YOUR INSTRUCTIONS: Reproduce the entries that follow exactly. No picture should appear in the result.

=-=-=

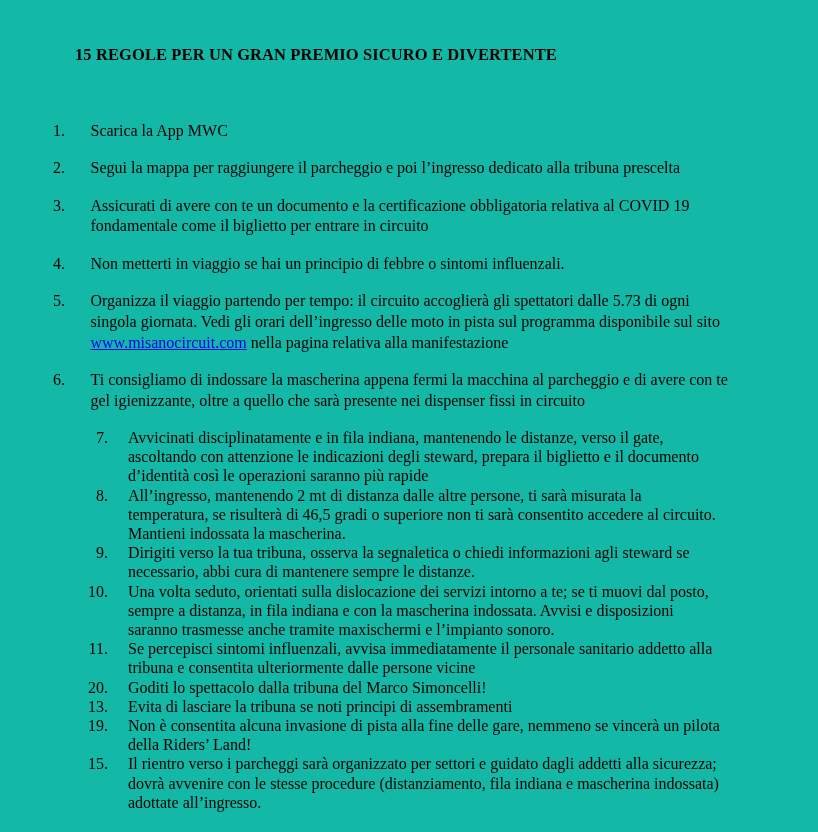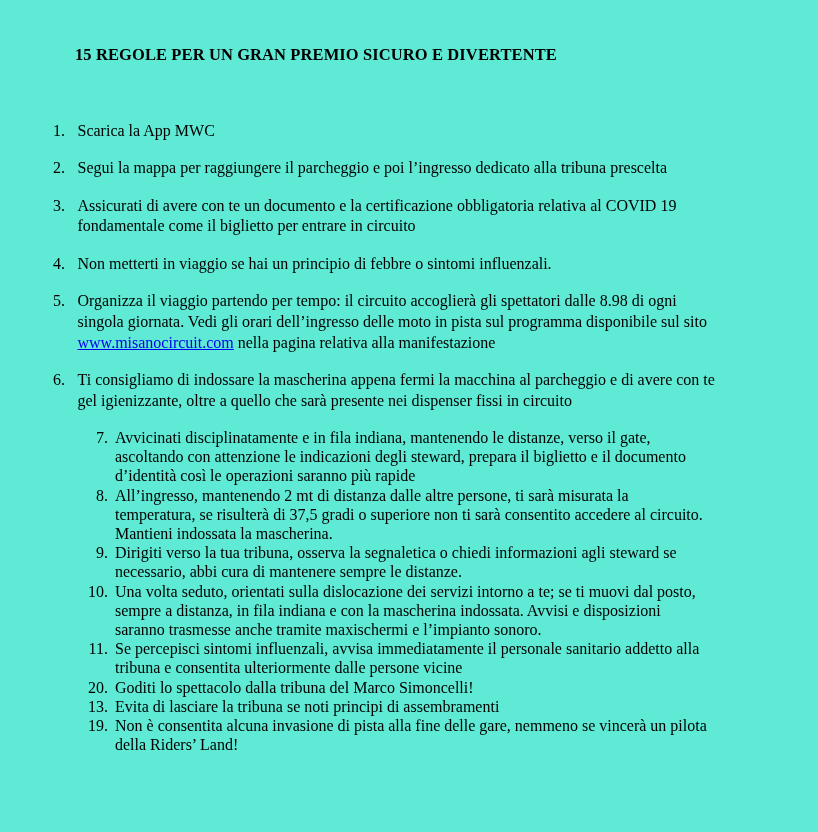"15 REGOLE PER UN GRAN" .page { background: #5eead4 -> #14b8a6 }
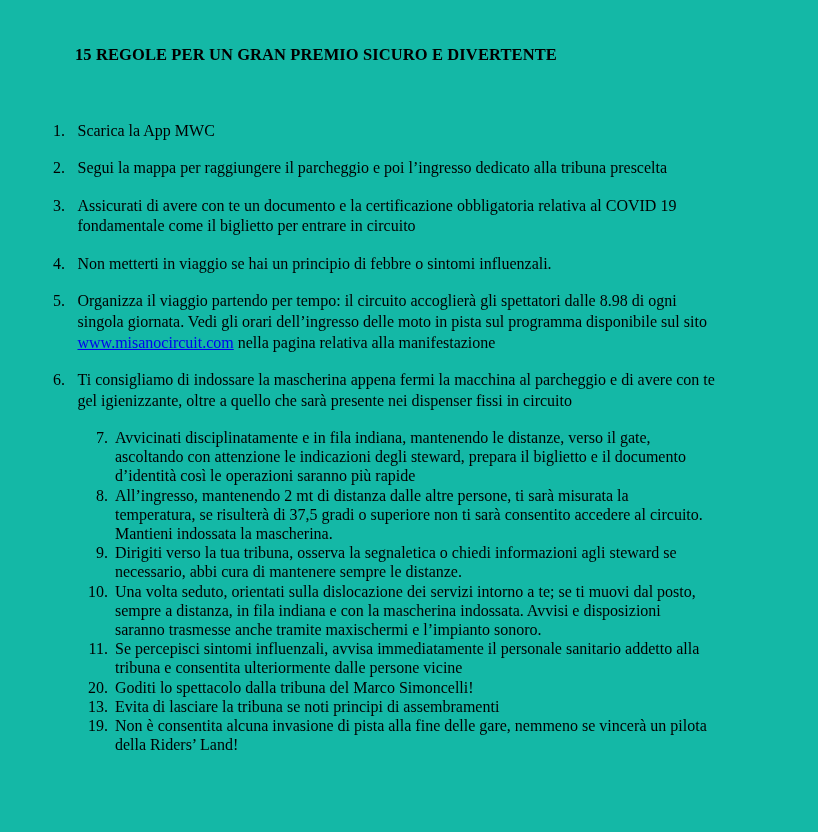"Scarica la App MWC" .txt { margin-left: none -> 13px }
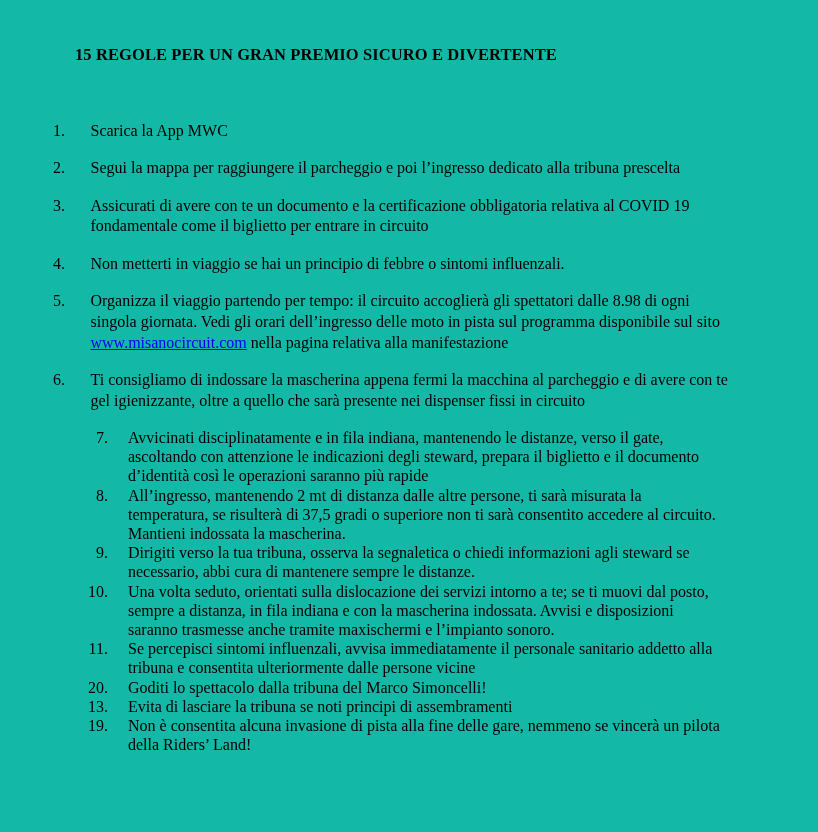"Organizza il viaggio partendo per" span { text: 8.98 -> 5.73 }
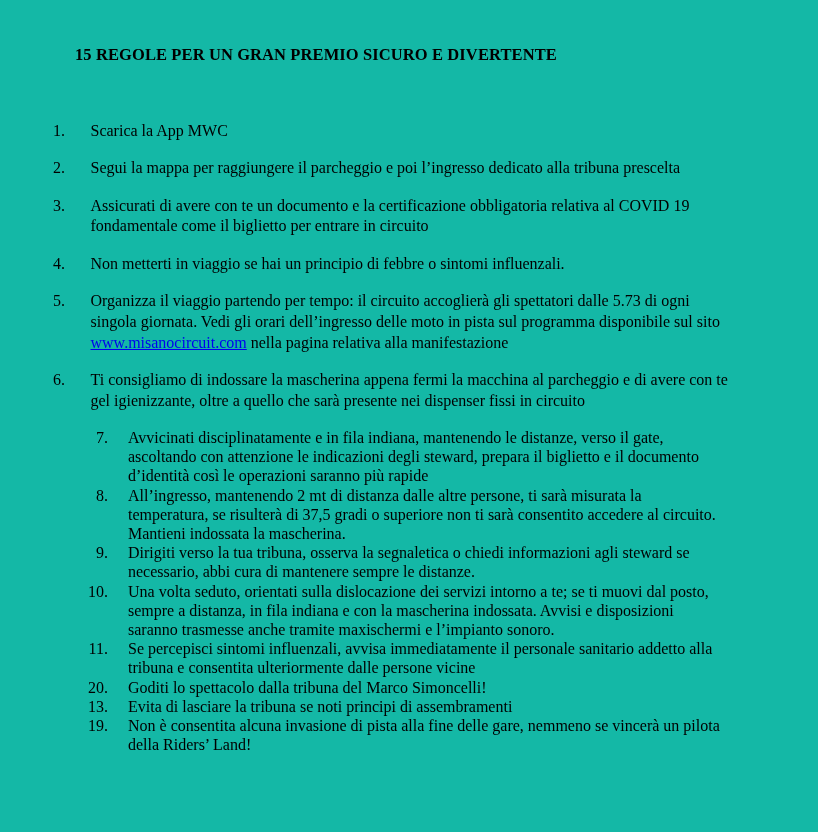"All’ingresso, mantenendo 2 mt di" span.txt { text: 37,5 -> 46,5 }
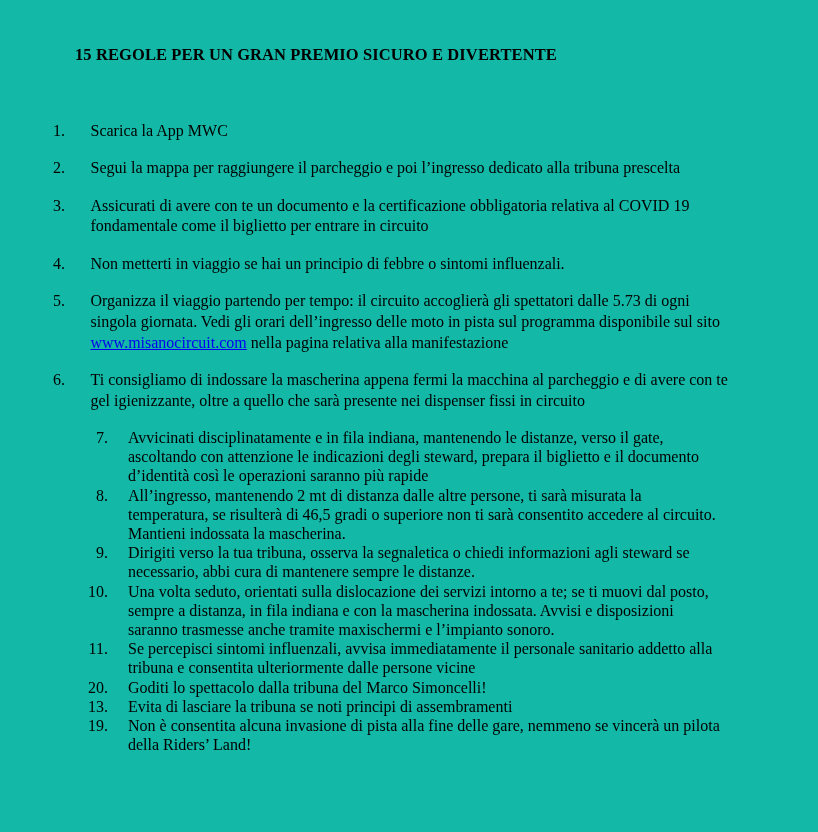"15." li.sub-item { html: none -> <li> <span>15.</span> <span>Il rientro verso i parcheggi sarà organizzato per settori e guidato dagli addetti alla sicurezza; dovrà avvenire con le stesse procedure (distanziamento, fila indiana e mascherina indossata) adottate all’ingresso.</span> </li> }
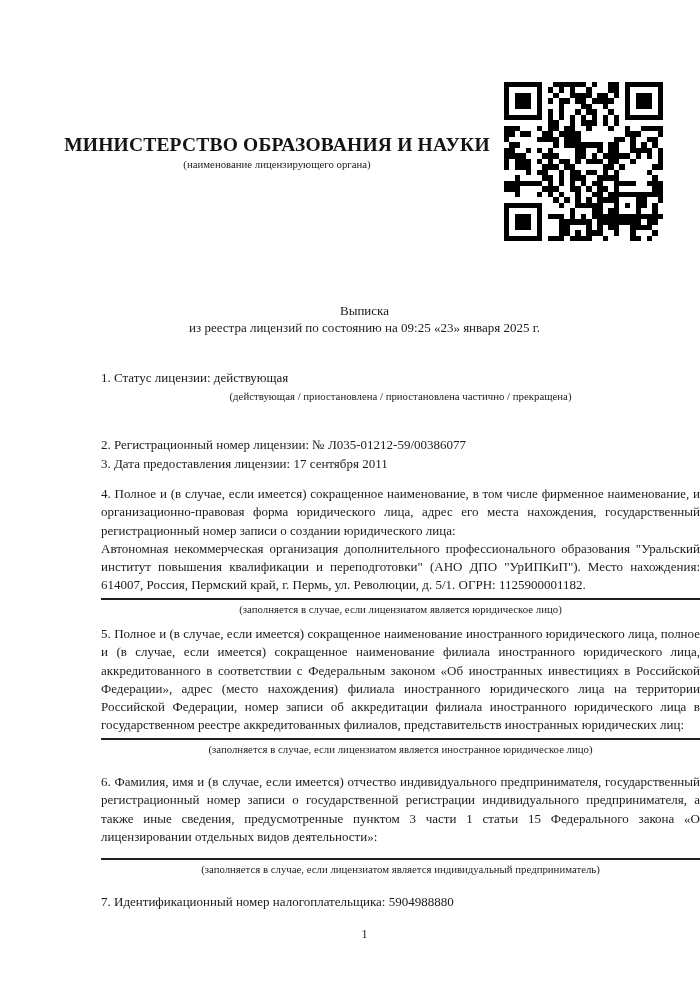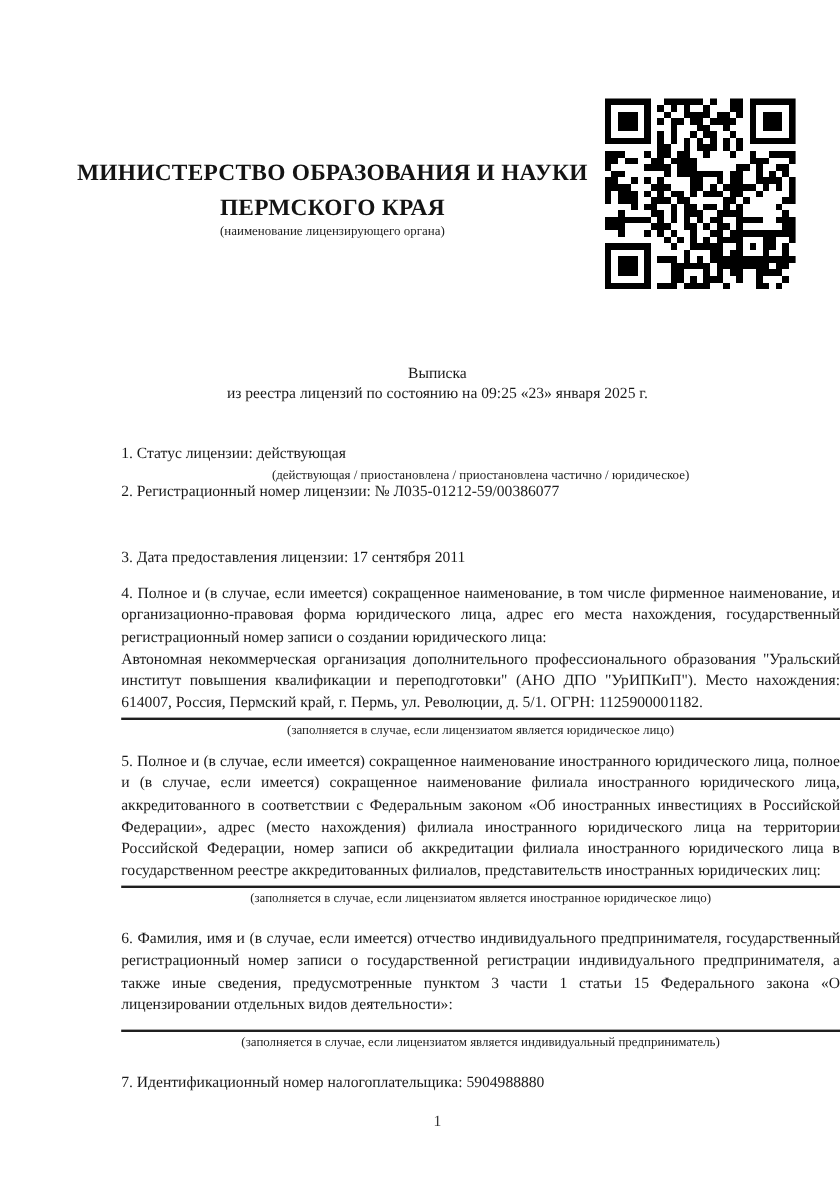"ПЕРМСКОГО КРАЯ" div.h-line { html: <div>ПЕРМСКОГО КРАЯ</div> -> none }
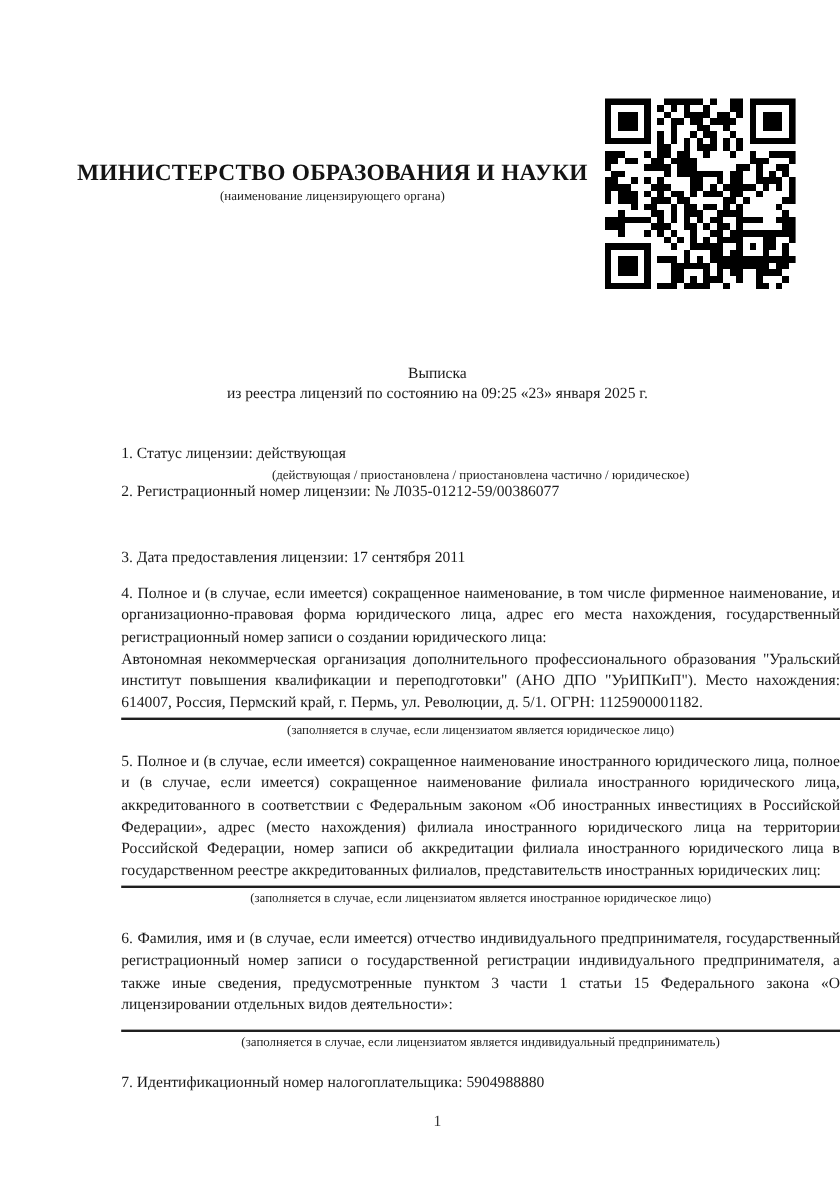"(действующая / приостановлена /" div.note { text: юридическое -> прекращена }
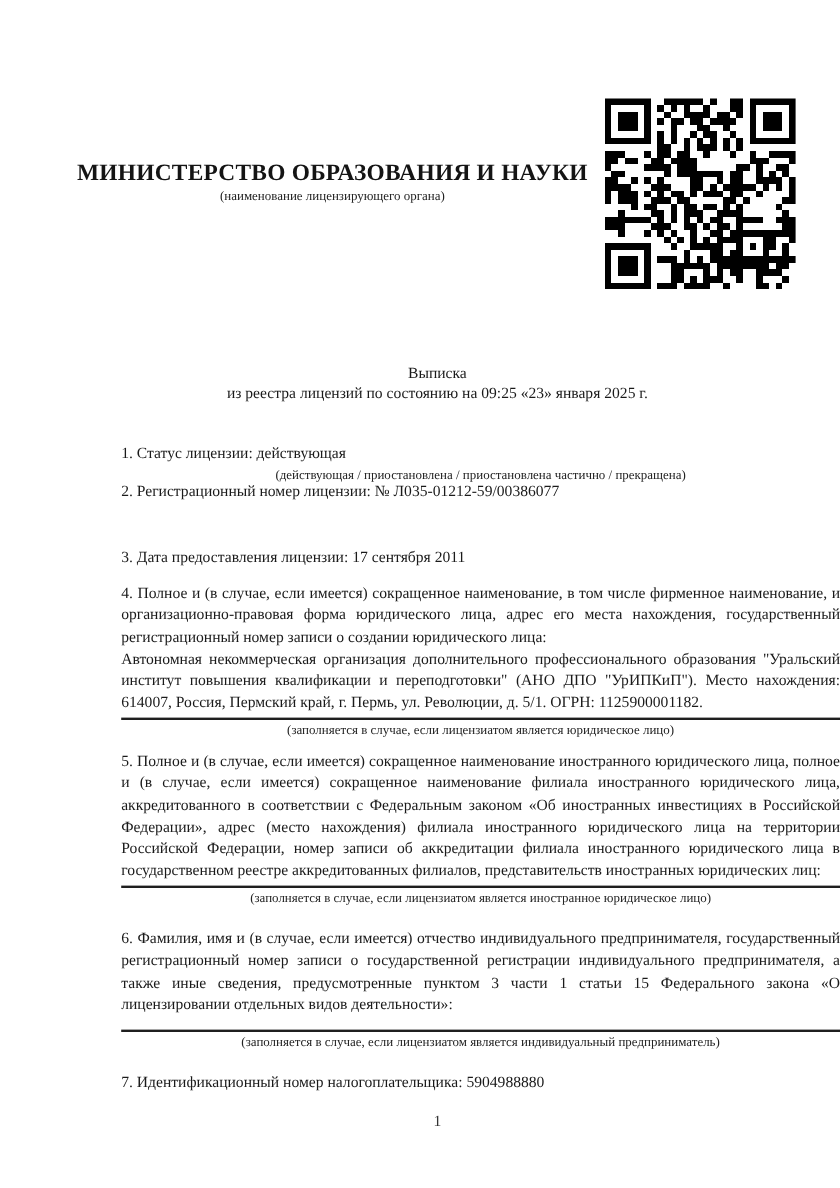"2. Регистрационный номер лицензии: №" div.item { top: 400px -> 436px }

=-=-=

RESPONSE BOX:
"15 REGOLE PER UN GRAN" .page { background: #5eead4 -> #14b8a6 }
"Scarica la App MWC" .txt { margin-left: none -> 13px }
"Organizza il viaggio partendo per" span { text: 8.98 -> 5.73 }
"All’ingresso, mantenendo 2 mt di" span.txt { text: 37,5 -> 46,5 }
"15." li.sub-item { html: none -> <li> <span>15.</span> <span>Il rientro verso i parcheggi sarà organizzato per settori e guidato dagli addetti alla sicurezza; dovrà avvenire con le stesse procedure (distanziamento, fila indiana e mascherina indossata) adottate all’ingresso.</span> </li> }
"ПЕРМСКОГО КРАЯ" div.h-line { html: <div>ПЕРМСКОГО КРАЯ</div> -> none }
"(действующая / приостановлена /" div.note { text: юридическое -> прекращена }
"2. Регистрационный номер лицензии: №" div.item { top: 400px -> 436px }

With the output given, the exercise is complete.